The anterior approach to hip replacement requires special instrumentation and training. It allows for repairing the hip joint without cutting Muscles tendons or nerves. The rehabilitation after surgery is faster, on average resulting in fewer days in the hospital. Limping is eliminated on average 16 days after anterior hip approach vs. 24 days after a posterior approach. Pain relief is faster, 98% of patients are off narcotics 2 weeks after an anterior approach, vs. 70% off narcotics after a posterior approach.

The risk of dislocation after anterior approach is lower due to not having to cut muscle or tendons and a much stronger repair of the anterior capsule. There are no restrictions on hip flexion after an anterior approach.

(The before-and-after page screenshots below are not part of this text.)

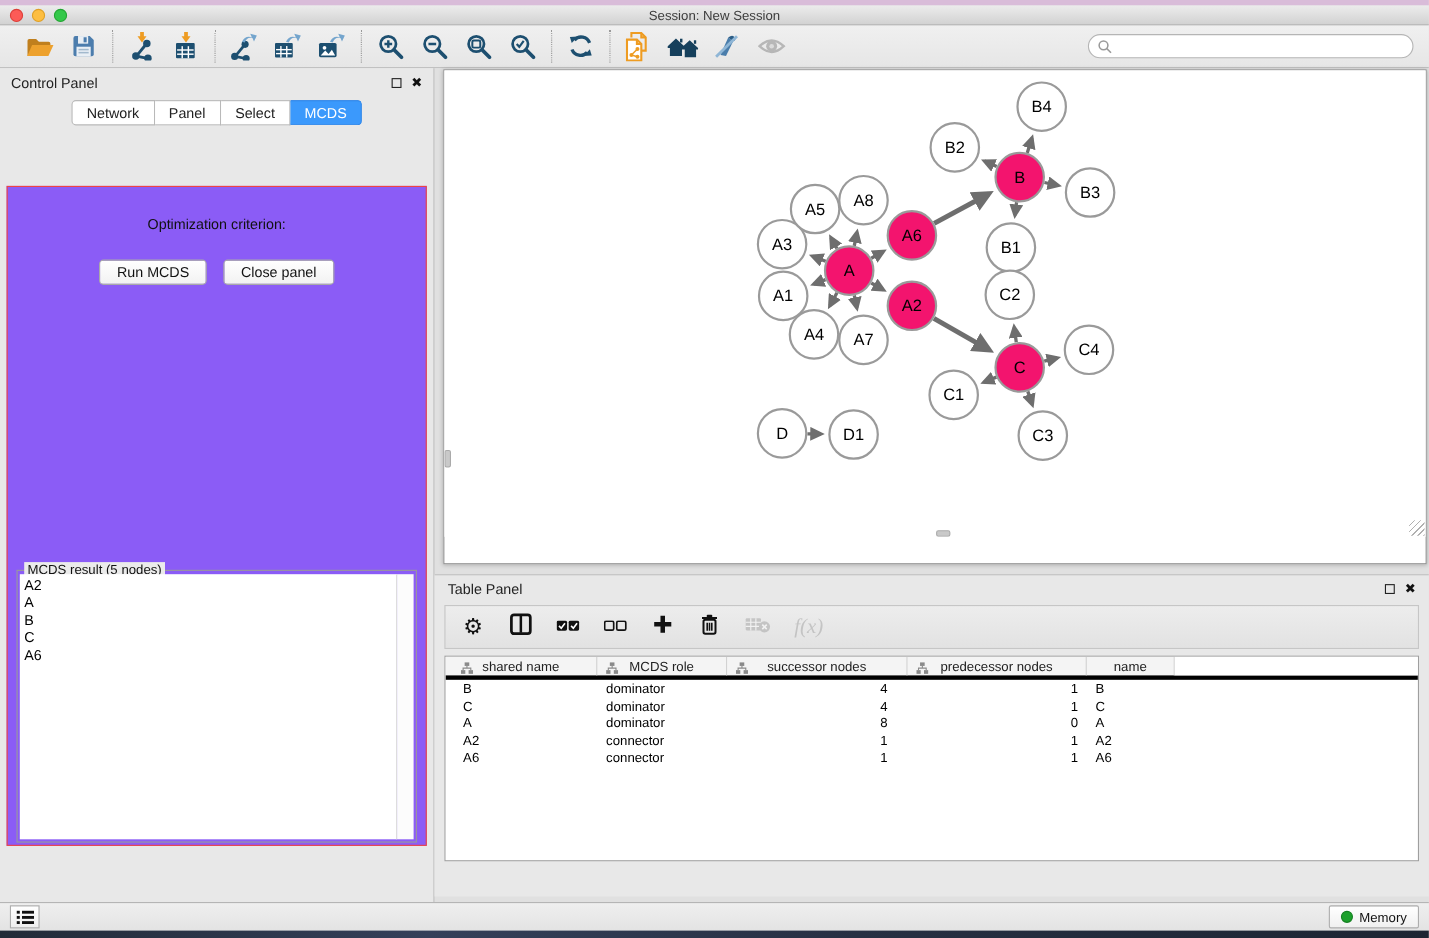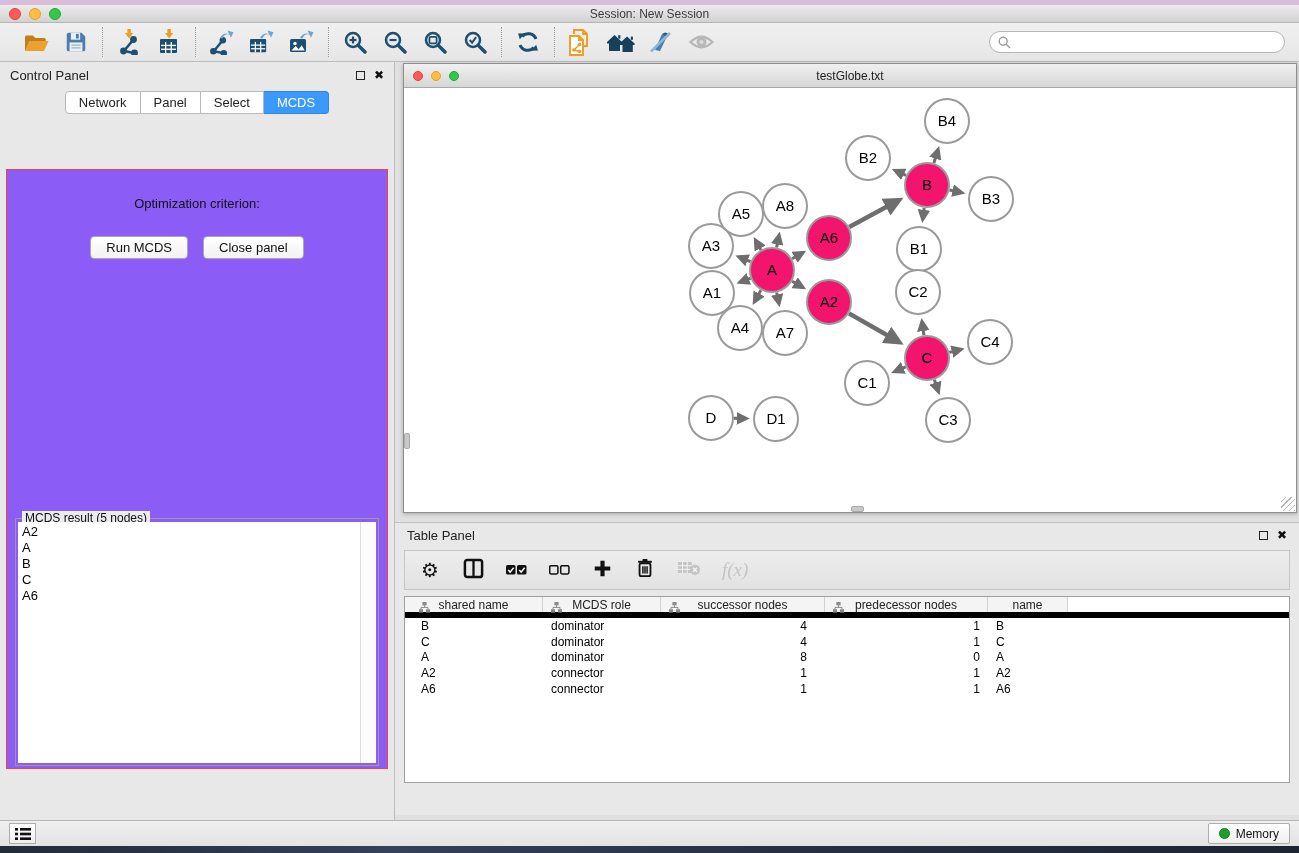--- a/index.html
+++ b/index.html
@@ -413,14 +413,6 @@
 
   <div class="rside">
     <div class="netwin">
-      <div class="wtitle">
-        <div class="lights">
-          <div class="light red"></div>
-          <div class="light yellow"></div>
-          <div class="light green"></div>
-        </div>
-        <div class="title">testGlobe.txt</div>
-      </div>
       <div class="canvas">
         <svg id="graph-svg" width="892" height="424">
             <defs>

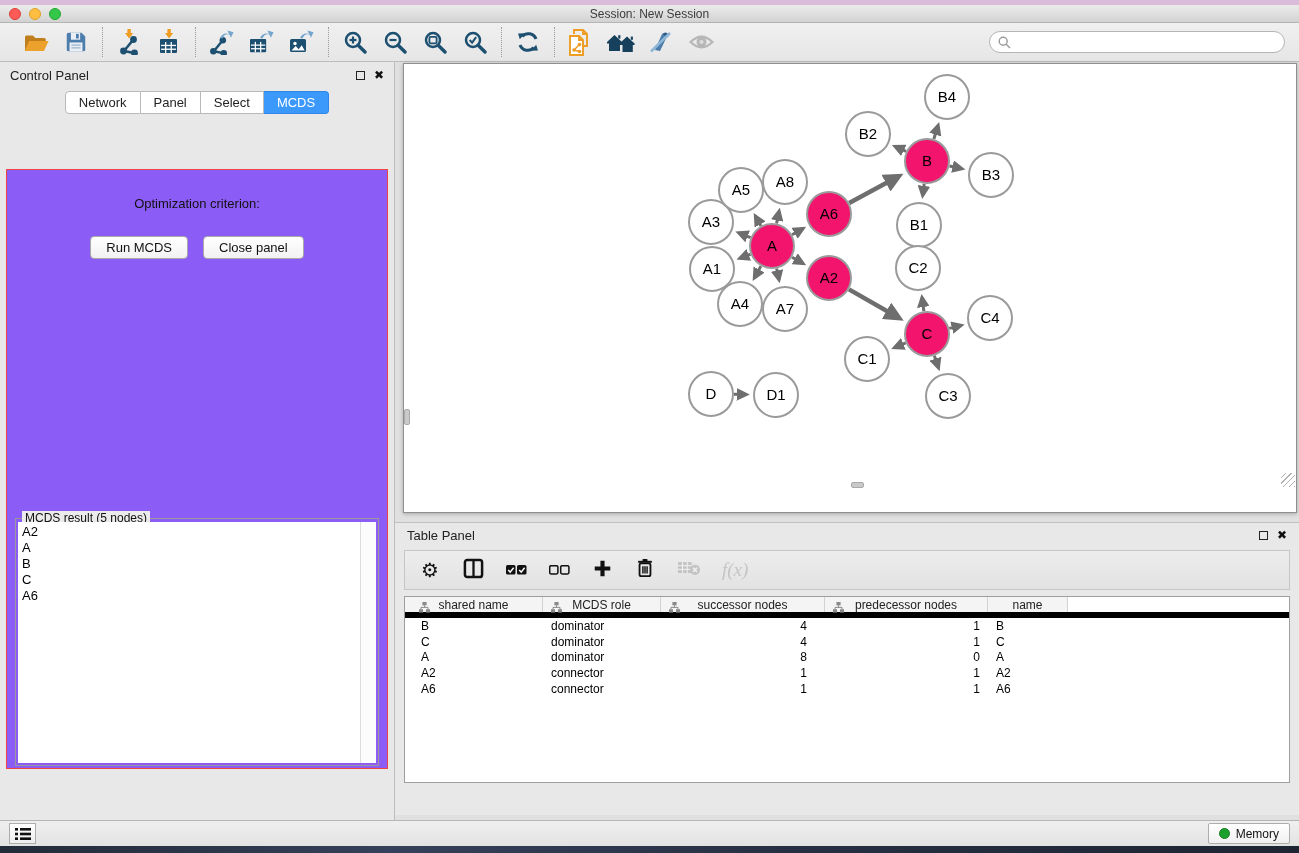--- a/index.html
+++ b/index.html
@@ -102,7 +102,7 @@
 
   .datatable { margin:6px 9px 0 9px; height:187px; background:#fff; border:1px solid #9f9f9f;
     position:relative; overflow:hidden; }
-  .thead { display:flex; height:21px; border-bottom:6px solid #000000; background:#f4f4f4; }
+  .thead { display:flex; height:21px; border-bottom:4px solid #000000; background:#f4f4f4; }
   .th { position:relative; border-right:1px solid #d2d2d2; display:flex; align-items:center;
     justify-content:center; font-size:12px; color:#222; }
   .th .hicon { position:absolute; left:8px; top:5px; }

There are however a number of reasons not to consider an anterior approach to hip replacement. These are related to the limitations of working through a very small incision. There is a small superficial nerve, the lateral femoral cutaneous nerve, which can be stretched during the procedure. This can result in hypersensitive skin or numbness on the front of the thigh for 6-12 months after surgery in up to 17% of patients. I do not recommend this approach in specific patients:

  1. Prior surgery through the posterior approach.
  2. Significant deformity, that wound necessitate lengthening or shortening, of the leg length.
  3. Marked Obesity.

Hip replacement through an anterior approach has sped up the initial recovery after surgery. It has eliminated the need for hip flexion restrictions after surgery. In the correct situation this approach allows for rapid rehabilitation out patient hip replacement. This is the latest improvement to hip replacement, one the most successful Orthopedic procedures.